Ио он не понял меня, не понял и того, что я говорила. Он только смотрел мне прямо в зрачки своими полночными глазами, будя во мне непреодолимое желание броситься к нему, упиться его ласками, подставит похолодевшее от волнения лицо его поцелуям и унестись далеко... Далеко...
Мое тело горело... Глаза, вероятно, тоже, потому что он впивался в них все глубже и настойчивее своими, а сердце...
Сердце рвалось от любви и муки. Потому что я безумно любила его...
***
И все-таки я сказала: нет! И долгим, умирающим от острой тоски взором следила без слез за ним, пока он шел от моего крыльца по липовой аллее.
И все-таки я победила себя...
Верная жрица своего божества, я не позволила попрать священный огонь его алтаря, ожидающего жертвы... Я положила ее— последнюю, роковую—мое разорванное сердце—на этот алтарь и смотрела сознательно и смело, как билось и извивалось оно на вечном огне.
Но я не жалела о нем...
Я знала, что, вернись я снова на лоно серых будней, заврачуй я больную душу лаской любимого — и потухнет священное пламя в груди и отлетит от меня светлый ангел вдохновения...
***
В тот же день я заканчивала мою поэму совсем иначе, нежели предполагала:
Прошли дни... месяцы... годы... Любовь не может быть вечной, и юный менестрель покинул свою королеву.
И когда он уходил от неё по горной тропинке, бегущей под сводами замка, она смотрела ему вслед, громко рыдая...
Ио он не обернулся, потому что не любил её.
И вдруг рыдания превратились в звуки, а звуки в песни с чудесными рифмами и глубоким смыслом...
Королева пела...
Пела королева—и сама природа дивилась ей... И солнце смеялось яснее, и синее казалась даль, и волны моря притихли, заслушавшись песни...
А она—эта песнь — летела все свободнее и громче и вес народ сбежался к замку послушать ее...

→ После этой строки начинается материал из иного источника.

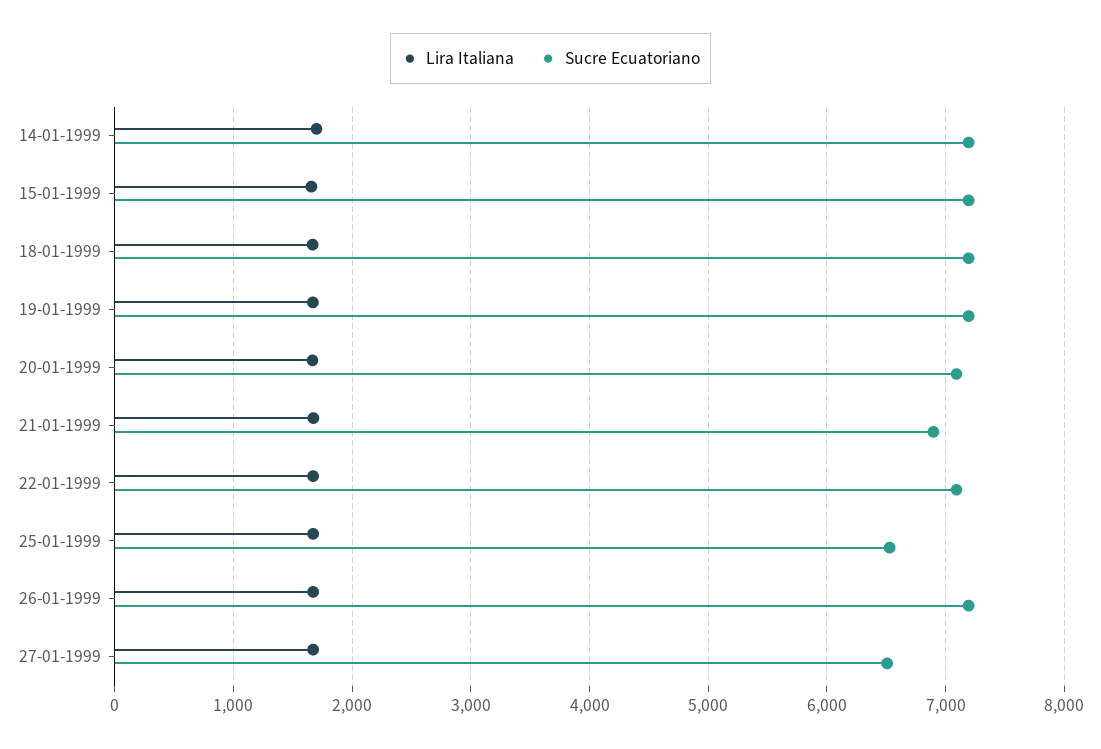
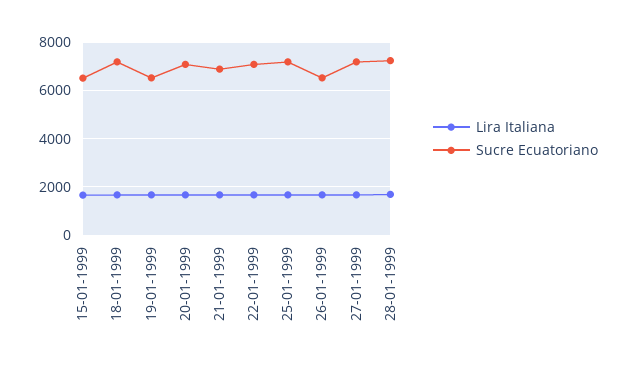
Lira Italiana, 14-01-1999: 1700 -> none
Sucre Ecuatoriano, 14-01-1999: 7200 -> none
Sucre Ecuatoriano, 15-01-1999: 7200 -> 6500
Sucre Ecuatoriano, 19-01-1999: 7200 -> 6500
Sucre Ecuatoriano, 25-01-1999: 6500 -> 7250
Sucre Ecuatoriano, 26-01-1999: 7200 -> 6500
Sucre Ecuatoriano, 27-01-1999: 6500 -> 7250
Lira Italiana, 28-01-1999: none -> 1750
Sucre Ecuatoriano, 28-01-1999: none -> 7250

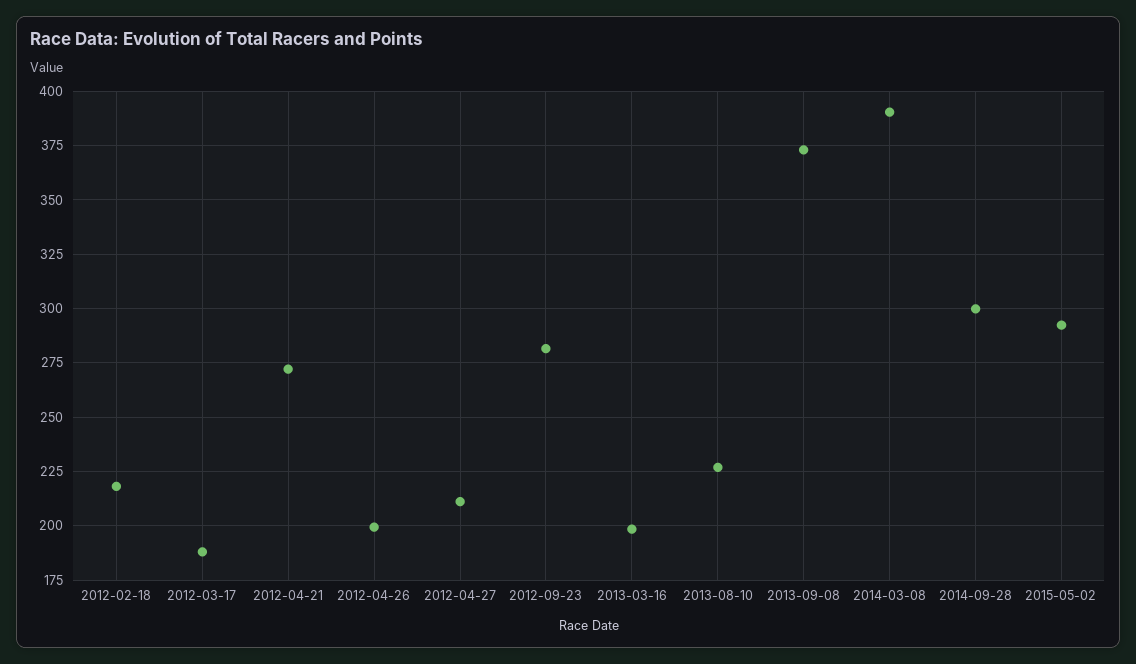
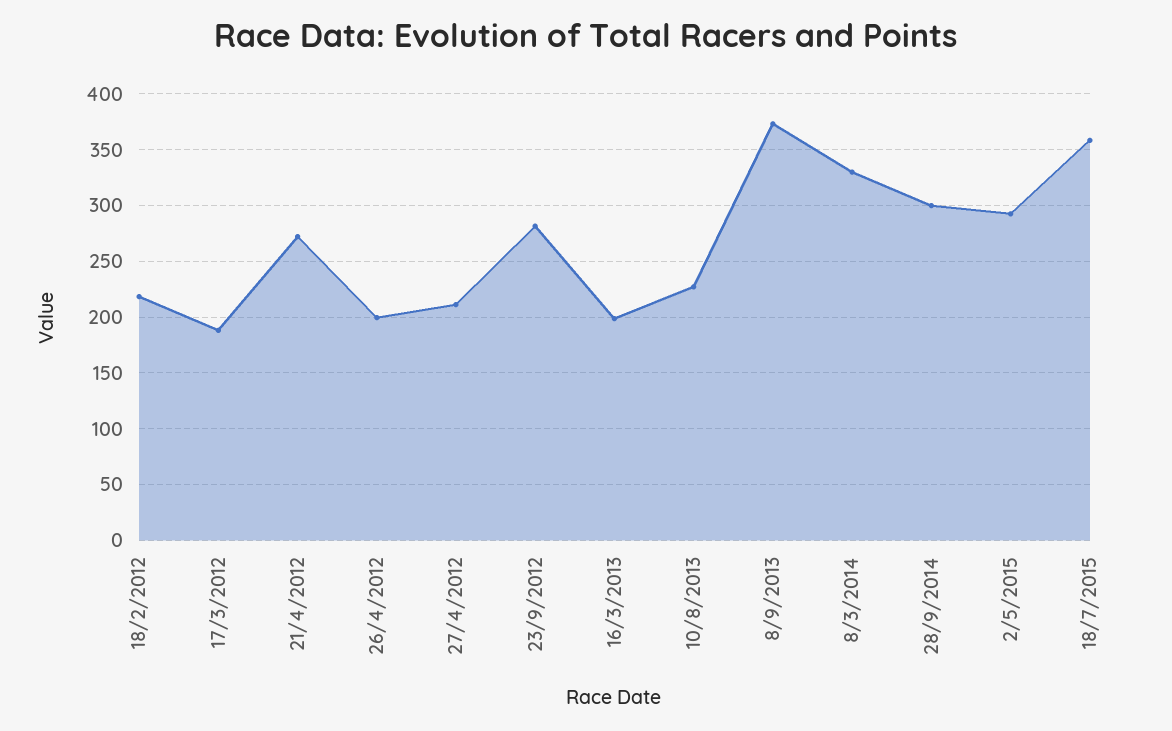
2014-03-08: 390 -> 330
18/7/2015: none -> 360

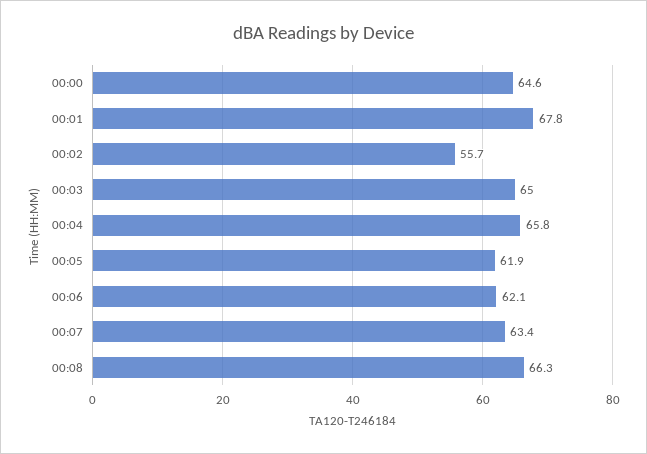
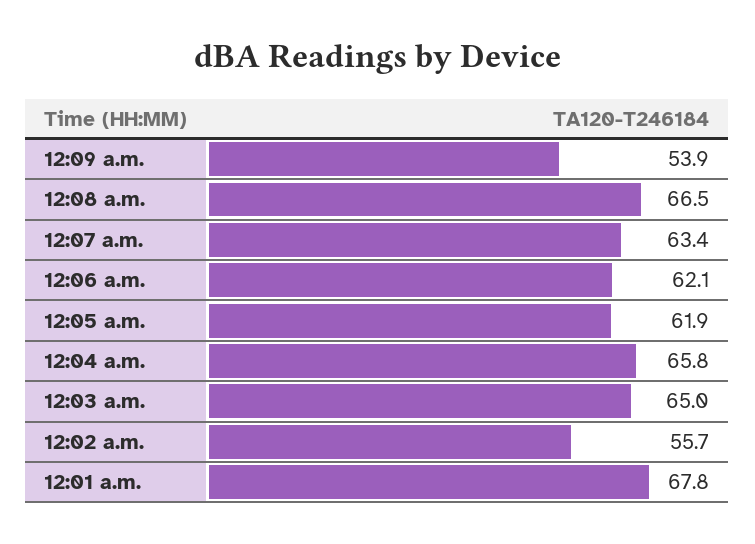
00:00: 64.6 -> none
00:08: 66.3 -> 66.5
12:09 a.m.: none -> 53.9

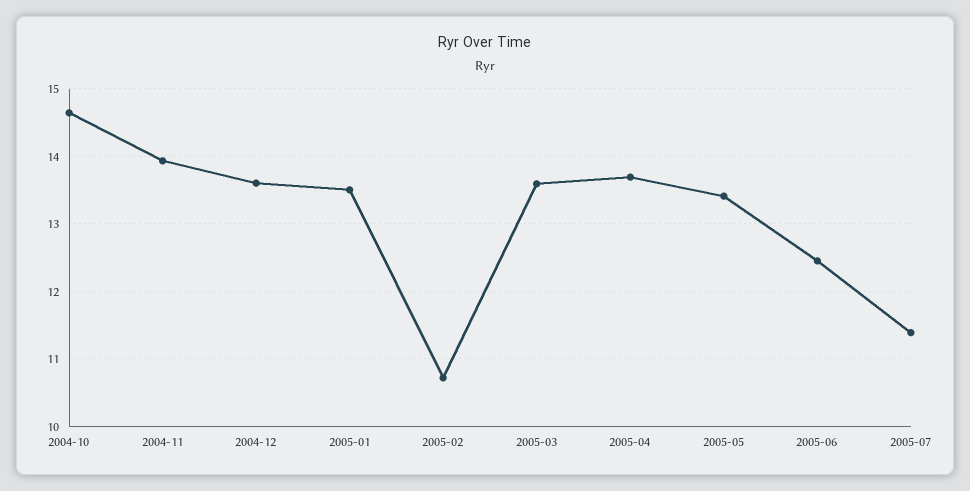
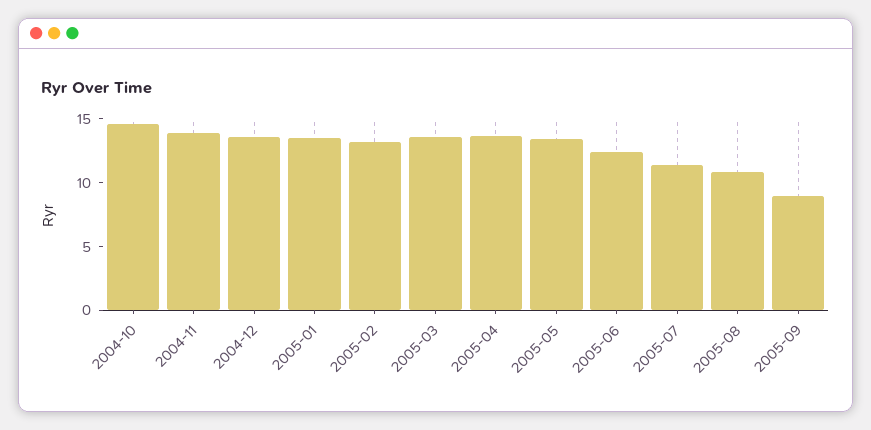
2005-02: 10.7 -> 13
2005-08: none -> 11
2005-09: none -> 9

С той минуты еще новая звезда зажглась в венце королевы — звезда вдохновения. Она слагала песни, сладкие, как грезы, врачующие боли сердца и зароняющие искры чувства в души тех, кто их слушал. И далеко, за пределы морей пронеслась слава о новом чудесном менестреле в пурпуровой мантии королевы…
***
Точка.
Поэма кончена. Но жизнь начинается только—для мира, для славы, для... Счастья. Жизнь прекрасная и светлая новым светом, жизнь с печальным началом и славным концом...
Славным концом!
Слышишь ли ты, жестокое божество, принявшее на своем алтаре мою роковую жертву: с концом славным и прекрасным, как бессмертие!